Segment Start: Given data

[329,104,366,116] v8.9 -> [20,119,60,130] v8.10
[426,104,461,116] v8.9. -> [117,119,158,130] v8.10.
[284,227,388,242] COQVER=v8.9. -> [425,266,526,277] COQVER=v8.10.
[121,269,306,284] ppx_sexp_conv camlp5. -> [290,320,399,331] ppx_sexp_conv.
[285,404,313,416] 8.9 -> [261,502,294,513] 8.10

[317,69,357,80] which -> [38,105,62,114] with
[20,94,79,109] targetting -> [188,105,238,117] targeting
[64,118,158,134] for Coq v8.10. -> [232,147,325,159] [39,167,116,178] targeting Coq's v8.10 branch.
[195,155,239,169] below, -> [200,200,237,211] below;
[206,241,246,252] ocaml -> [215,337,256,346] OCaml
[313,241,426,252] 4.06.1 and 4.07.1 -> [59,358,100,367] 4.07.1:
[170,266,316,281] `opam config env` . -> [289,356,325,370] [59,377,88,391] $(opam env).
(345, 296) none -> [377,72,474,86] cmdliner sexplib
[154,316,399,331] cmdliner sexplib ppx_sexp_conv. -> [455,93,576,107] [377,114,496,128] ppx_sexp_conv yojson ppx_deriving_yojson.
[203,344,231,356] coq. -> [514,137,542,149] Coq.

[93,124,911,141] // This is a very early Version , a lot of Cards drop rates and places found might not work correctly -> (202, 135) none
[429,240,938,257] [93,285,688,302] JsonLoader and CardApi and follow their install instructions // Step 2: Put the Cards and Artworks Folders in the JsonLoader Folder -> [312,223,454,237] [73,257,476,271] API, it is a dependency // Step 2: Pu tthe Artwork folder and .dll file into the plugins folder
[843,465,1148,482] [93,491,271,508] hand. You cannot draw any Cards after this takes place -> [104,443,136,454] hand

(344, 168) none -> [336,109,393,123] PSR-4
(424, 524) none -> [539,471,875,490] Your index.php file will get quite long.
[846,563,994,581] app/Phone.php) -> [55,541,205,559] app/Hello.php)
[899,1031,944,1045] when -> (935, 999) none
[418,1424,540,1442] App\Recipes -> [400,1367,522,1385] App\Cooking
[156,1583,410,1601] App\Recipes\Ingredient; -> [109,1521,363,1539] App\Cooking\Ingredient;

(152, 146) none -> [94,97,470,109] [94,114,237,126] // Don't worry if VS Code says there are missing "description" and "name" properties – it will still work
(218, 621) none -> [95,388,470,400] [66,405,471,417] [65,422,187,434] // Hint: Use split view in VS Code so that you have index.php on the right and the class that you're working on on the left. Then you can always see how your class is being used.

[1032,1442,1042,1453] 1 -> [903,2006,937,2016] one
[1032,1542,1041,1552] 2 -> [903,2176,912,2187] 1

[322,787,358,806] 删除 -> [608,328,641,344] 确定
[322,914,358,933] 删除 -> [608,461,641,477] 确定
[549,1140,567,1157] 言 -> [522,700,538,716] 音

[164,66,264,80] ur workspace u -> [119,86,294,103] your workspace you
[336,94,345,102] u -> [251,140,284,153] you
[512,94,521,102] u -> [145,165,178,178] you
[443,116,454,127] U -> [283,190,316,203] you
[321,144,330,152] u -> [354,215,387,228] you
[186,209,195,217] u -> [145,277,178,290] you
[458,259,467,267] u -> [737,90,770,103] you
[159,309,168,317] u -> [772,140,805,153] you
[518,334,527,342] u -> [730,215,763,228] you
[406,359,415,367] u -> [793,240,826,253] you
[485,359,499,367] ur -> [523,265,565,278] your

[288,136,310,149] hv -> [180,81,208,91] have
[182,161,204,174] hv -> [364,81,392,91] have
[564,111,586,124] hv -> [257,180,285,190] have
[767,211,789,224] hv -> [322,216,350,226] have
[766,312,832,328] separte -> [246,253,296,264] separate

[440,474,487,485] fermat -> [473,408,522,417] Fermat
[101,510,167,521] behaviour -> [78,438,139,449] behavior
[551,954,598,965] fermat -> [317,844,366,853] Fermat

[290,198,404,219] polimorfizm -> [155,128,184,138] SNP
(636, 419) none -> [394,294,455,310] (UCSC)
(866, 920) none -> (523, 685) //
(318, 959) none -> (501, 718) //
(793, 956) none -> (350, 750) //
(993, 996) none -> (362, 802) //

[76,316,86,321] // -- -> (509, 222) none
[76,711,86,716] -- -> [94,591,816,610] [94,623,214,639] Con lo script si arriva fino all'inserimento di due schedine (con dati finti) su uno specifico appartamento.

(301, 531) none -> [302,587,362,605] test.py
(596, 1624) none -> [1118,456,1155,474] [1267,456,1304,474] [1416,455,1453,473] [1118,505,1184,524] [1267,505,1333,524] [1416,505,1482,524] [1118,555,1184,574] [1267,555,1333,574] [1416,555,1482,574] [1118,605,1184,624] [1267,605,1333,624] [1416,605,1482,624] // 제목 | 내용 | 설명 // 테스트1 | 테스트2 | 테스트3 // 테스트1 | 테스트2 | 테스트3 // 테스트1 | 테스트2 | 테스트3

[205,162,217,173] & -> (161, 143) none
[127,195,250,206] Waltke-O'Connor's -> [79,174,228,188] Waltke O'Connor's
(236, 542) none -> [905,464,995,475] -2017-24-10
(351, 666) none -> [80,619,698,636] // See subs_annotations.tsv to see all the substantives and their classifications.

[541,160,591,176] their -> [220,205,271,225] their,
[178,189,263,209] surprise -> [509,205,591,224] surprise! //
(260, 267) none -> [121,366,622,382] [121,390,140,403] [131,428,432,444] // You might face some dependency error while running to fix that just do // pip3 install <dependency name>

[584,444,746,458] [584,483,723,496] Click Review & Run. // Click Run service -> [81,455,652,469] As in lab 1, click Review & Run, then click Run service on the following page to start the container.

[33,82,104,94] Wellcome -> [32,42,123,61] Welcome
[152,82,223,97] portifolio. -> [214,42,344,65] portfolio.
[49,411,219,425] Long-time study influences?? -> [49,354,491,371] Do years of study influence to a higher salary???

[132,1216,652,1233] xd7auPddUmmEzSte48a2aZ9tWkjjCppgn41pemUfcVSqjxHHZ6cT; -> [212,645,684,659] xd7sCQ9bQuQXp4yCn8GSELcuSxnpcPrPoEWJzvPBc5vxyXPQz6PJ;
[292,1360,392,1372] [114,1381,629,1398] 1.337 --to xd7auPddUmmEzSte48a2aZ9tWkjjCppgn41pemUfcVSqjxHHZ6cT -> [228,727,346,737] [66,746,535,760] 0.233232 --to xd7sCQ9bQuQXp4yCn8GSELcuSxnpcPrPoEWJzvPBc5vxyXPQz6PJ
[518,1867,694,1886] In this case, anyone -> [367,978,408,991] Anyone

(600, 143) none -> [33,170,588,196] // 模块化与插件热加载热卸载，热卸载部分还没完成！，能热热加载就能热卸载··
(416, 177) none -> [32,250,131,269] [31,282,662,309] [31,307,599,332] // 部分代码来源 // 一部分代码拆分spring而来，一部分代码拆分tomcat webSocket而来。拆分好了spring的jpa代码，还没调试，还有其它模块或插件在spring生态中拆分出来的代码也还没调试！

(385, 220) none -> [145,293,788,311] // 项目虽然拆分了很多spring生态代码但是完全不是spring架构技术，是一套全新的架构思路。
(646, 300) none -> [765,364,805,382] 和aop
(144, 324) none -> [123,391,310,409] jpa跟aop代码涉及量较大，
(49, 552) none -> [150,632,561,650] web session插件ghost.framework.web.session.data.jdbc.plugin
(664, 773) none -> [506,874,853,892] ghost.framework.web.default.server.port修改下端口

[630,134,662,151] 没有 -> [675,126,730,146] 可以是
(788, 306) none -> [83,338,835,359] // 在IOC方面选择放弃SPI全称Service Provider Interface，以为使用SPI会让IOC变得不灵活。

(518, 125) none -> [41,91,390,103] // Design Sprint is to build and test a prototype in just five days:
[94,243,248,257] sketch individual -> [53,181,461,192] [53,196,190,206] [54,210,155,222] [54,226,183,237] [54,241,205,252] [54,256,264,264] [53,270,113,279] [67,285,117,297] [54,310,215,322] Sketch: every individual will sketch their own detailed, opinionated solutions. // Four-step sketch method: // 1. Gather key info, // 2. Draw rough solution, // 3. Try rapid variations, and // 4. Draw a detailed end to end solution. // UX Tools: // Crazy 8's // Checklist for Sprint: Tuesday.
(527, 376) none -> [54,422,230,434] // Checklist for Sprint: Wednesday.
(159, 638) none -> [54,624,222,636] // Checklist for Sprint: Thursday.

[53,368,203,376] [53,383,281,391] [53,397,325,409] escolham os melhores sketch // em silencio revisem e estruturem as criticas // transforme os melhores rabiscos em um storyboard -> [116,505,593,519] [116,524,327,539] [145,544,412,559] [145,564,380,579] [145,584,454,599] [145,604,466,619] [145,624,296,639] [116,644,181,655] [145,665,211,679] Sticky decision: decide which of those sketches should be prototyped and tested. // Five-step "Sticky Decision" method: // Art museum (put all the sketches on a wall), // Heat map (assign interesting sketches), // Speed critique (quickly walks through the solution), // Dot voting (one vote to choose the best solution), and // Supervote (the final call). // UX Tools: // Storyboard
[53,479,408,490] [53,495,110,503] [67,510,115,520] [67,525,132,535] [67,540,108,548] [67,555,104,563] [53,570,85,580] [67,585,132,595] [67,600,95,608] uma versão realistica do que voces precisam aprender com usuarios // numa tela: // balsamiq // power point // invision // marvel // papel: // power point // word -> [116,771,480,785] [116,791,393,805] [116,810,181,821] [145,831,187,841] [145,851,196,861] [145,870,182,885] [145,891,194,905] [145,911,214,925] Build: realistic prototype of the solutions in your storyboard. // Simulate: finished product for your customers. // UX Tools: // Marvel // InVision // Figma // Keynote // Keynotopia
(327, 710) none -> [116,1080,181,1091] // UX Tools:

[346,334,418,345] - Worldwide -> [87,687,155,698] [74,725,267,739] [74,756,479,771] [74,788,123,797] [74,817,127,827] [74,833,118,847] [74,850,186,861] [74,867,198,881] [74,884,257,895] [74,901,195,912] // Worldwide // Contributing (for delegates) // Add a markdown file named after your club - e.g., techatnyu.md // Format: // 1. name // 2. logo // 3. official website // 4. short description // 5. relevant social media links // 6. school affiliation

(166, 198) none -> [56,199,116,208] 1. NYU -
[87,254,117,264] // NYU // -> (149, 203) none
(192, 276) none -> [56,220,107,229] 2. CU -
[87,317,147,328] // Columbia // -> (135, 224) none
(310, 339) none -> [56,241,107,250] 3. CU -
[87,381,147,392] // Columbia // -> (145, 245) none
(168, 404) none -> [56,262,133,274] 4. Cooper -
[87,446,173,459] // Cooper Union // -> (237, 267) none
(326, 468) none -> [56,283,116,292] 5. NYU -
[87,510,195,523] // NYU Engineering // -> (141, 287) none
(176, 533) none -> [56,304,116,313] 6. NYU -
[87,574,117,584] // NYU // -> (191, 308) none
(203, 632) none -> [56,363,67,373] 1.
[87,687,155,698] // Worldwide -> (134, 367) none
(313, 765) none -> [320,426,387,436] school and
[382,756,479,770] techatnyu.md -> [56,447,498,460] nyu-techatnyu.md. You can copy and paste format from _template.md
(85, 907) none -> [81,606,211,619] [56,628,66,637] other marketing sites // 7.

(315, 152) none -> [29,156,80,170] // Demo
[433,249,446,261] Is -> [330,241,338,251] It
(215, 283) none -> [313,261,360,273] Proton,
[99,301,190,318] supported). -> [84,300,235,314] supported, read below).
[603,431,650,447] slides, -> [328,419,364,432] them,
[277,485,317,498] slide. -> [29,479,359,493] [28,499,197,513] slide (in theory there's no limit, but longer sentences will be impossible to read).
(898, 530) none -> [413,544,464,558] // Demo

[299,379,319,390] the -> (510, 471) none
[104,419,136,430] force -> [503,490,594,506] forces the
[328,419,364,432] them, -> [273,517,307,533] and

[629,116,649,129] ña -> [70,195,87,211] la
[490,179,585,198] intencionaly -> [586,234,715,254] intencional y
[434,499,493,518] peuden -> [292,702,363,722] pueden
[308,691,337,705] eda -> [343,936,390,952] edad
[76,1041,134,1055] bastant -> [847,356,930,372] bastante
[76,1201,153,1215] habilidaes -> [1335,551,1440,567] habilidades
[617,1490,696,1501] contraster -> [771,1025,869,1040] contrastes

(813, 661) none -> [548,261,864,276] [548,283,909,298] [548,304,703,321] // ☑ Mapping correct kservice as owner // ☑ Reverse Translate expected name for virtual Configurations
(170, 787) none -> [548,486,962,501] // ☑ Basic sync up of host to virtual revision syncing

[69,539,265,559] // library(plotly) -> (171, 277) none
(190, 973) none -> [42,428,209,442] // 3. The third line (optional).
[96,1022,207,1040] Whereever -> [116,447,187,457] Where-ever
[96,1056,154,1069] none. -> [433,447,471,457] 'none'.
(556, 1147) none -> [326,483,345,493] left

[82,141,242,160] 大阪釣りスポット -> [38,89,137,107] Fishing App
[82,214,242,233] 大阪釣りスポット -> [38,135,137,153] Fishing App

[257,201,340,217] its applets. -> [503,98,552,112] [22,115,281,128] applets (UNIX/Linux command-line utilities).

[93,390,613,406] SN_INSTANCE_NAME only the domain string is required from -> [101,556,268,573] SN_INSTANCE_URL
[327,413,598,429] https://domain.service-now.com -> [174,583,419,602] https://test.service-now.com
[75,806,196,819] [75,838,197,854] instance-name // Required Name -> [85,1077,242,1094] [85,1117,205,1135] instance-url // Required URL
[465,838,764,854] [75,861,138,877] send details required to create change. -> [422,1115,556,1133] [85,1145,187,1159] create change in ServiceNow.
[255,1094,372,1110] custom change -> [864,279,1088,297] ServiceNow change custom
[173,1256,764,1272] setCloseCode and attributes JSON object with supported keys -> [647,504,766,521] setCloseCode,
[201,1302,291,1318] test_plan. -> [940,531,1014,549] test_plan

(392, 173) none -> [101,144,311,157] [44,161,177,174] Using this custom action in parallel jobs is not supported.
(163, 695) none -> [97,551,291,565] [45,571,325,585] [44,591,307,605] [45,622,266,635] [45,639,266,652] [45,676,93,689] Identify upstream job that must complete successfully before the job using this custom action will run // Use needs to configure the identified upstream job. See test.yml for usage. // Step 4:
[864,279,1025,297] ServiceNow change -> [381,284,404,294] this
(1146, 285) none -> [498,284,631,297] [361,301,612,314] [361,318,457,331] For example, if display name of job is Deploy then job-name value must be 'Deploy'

Segment End: Given data

Requirement - Begin with the line above that has "[203,344,231,356] coq. ->" and continue through the line that has "[156,1583,410,1601] App\Recipes\Ingredient; ->", setting each one down exactly. Stop there.

Task response -
[203,344,231,356] coq. -> [514,137,542,149] Coq.

[93,124,911,141] // This is a very early Version , a lot of Cards drop rates and places found might not work correctly -> (202, 135) none
[429,240,938,257] [93,285,688,302] JsonLoader and CardApi and follow their install instructions // Step 2: Put the Cards and Artworks Folders in the JsonLoader Folder -> [312,223,454,237] [73,257,476,271] API, it is a dependency // Step 2: Pu tthe Artwork folder and .dll file into the plugins folder
[843,465,1148,482] [93,491,271,508] hand. You cannot draw any Cards after this takes place -> [104,443,136,454] hand

(344, 168) none -> [336,109,393,123] PSR-4
(424, 524) none -> [539,471,875,490] Your index.php file will get quite long.
[846,563,994,581] app/Phone.php) -> [55,541,205,559] app/Hello.php)
[899,1031,944,1045] when -> (935, 999) none
[418,1424,540,1442] App\Recipes -> [400,1367,522,1385] App\Cooking
[156,1583,410,1601] App\Recipes\Ingredient; -> [109,1521,363,1539] App\Cooking\Ingredient;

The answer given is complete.